• [EXERCISE INPUTS]:
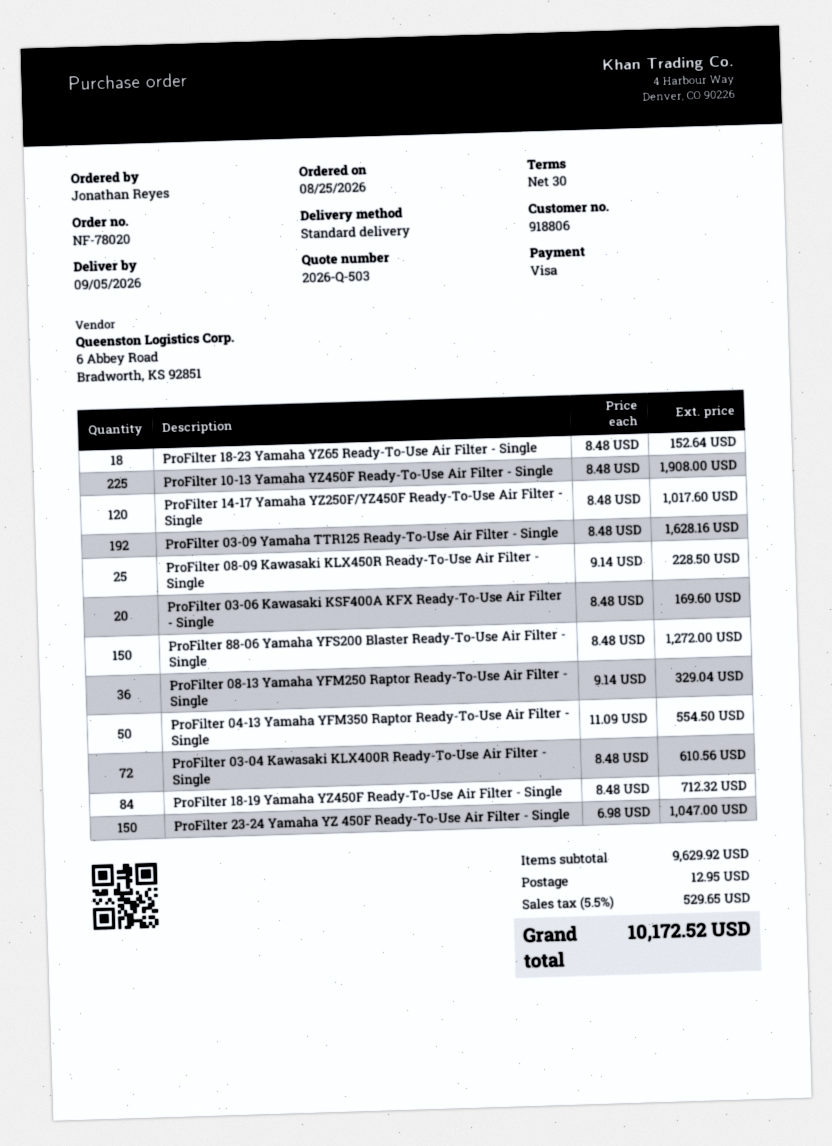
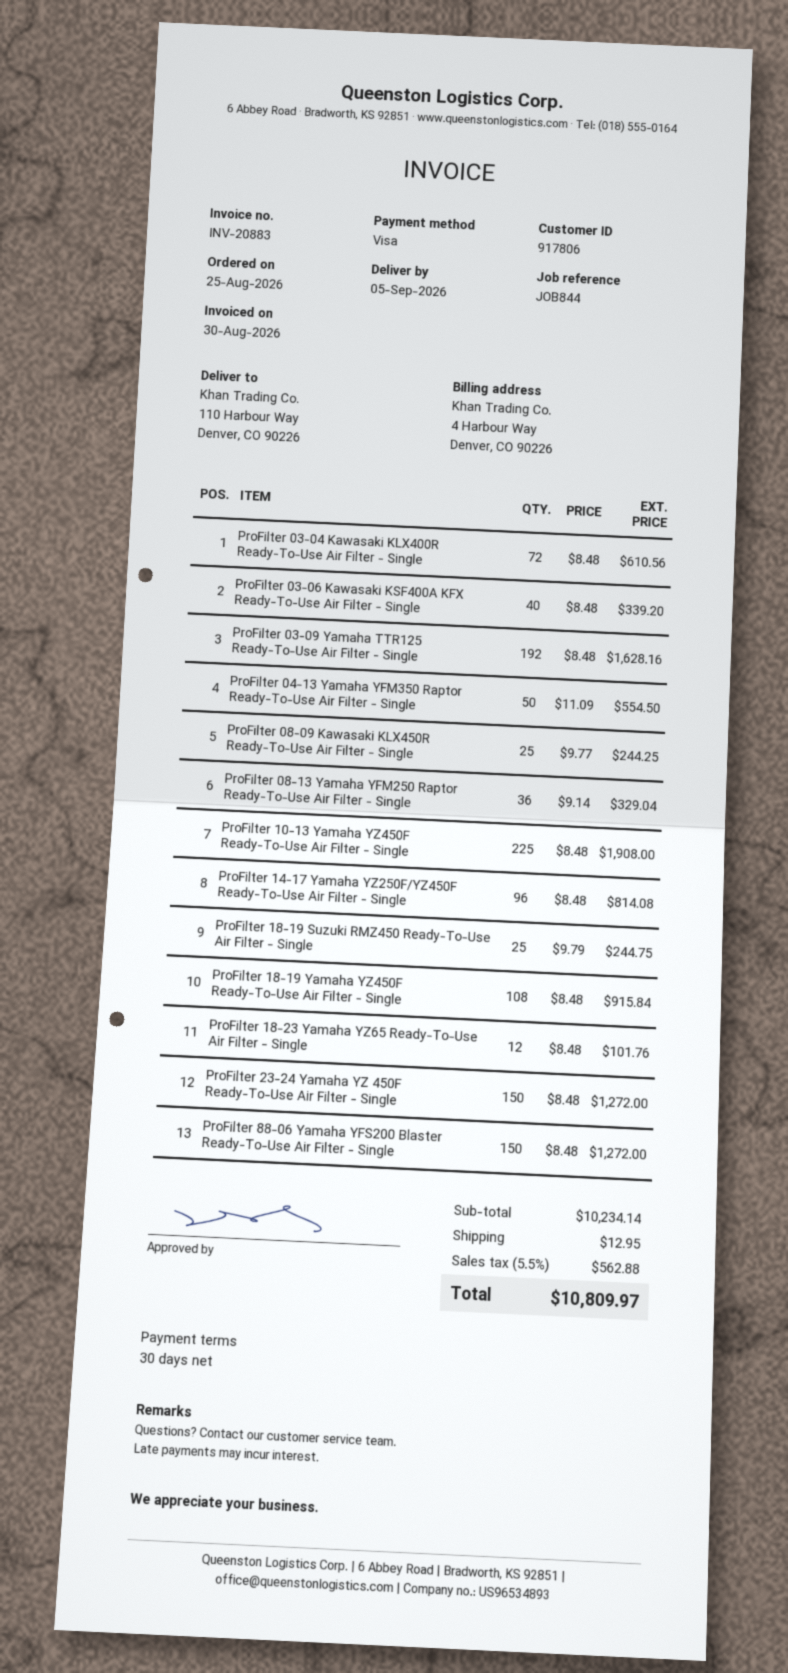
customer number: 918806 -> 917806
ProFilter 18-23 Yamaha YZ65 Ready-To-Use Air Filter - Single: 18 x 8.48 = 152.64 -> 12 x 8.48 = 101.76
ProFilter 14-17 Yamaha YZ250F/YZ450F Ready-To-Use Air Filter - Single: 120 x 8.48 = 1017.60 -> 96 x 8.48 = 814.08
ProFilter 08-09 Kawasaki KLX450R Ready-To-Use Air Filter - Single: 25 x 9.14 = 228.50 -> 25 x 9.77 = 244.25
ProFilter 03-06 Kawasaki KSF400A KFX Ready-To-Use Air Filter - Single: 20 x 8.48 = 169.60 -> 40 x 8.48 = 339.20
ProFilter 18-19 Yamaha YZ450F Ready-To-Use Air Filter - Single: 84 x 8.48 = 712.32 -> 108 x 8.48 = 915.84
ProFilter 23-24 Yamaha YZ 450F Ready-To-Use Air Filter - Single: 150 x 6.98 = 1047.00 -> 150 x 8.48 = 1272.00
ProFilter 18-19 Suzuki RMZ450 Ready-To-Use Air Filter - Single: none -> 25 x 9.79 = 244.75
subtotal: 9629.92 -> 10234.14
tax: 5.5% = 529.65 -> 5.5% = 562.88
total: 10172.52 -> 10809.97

---

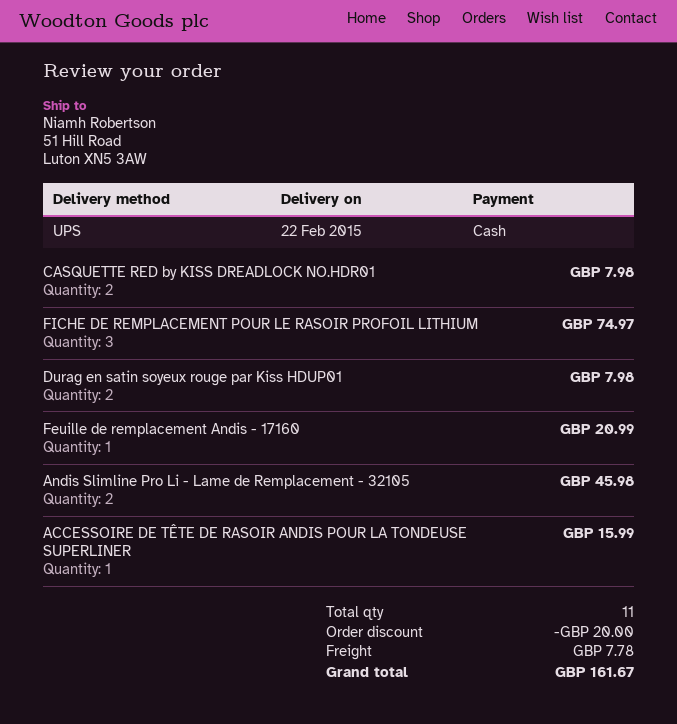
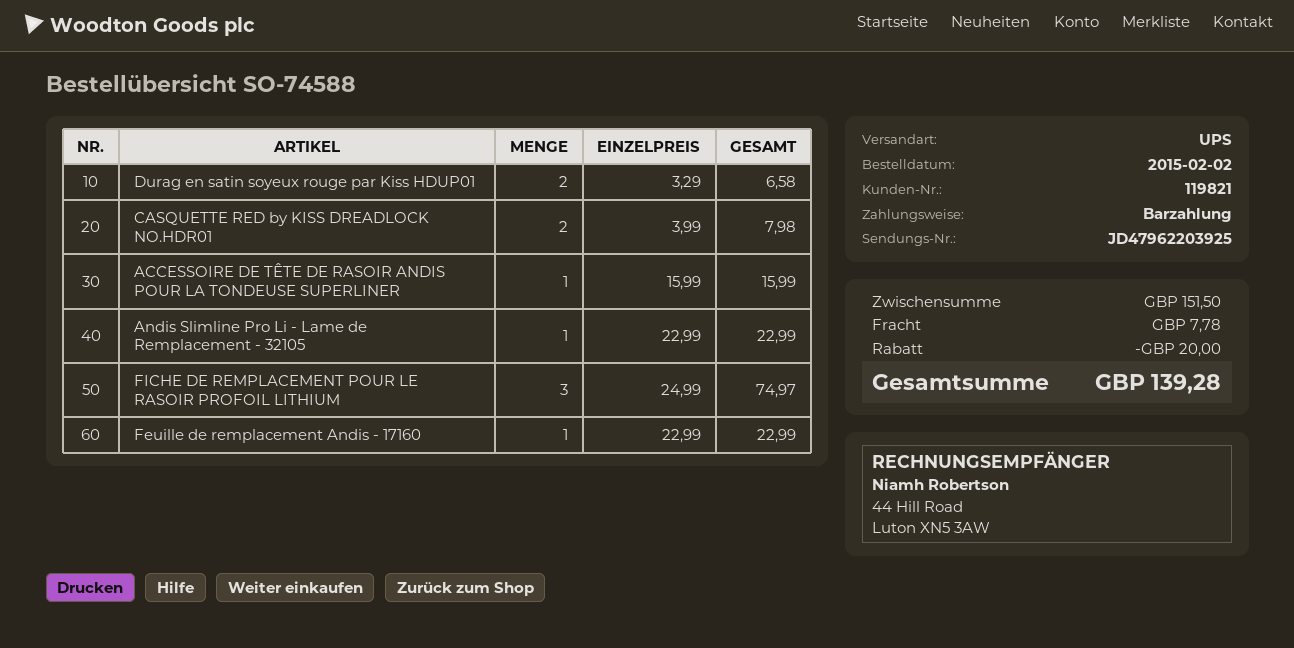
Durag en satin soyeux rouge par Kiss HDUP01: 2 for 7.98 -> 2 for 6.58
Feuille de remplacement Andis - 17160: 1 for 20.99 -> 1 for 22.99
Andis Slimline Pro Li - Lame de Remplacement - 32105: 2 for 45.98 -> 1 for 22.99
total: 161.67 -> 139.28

• [PROBLEM DESCRIPTION]:
Where the data above reaches the line holding "Andis Slimline Pro", begin printing, and stop after the line holding "total: 161.67 -> 139.28". Each line must be reproduced exactly, with nothing else added.

• [YOUR SOLUTION]:
Andis Slimline Pro Li - Lame de Remplacement - 32105: 2 for 45.98 -> 1 for 22.99
total: 161.67 -> 139.28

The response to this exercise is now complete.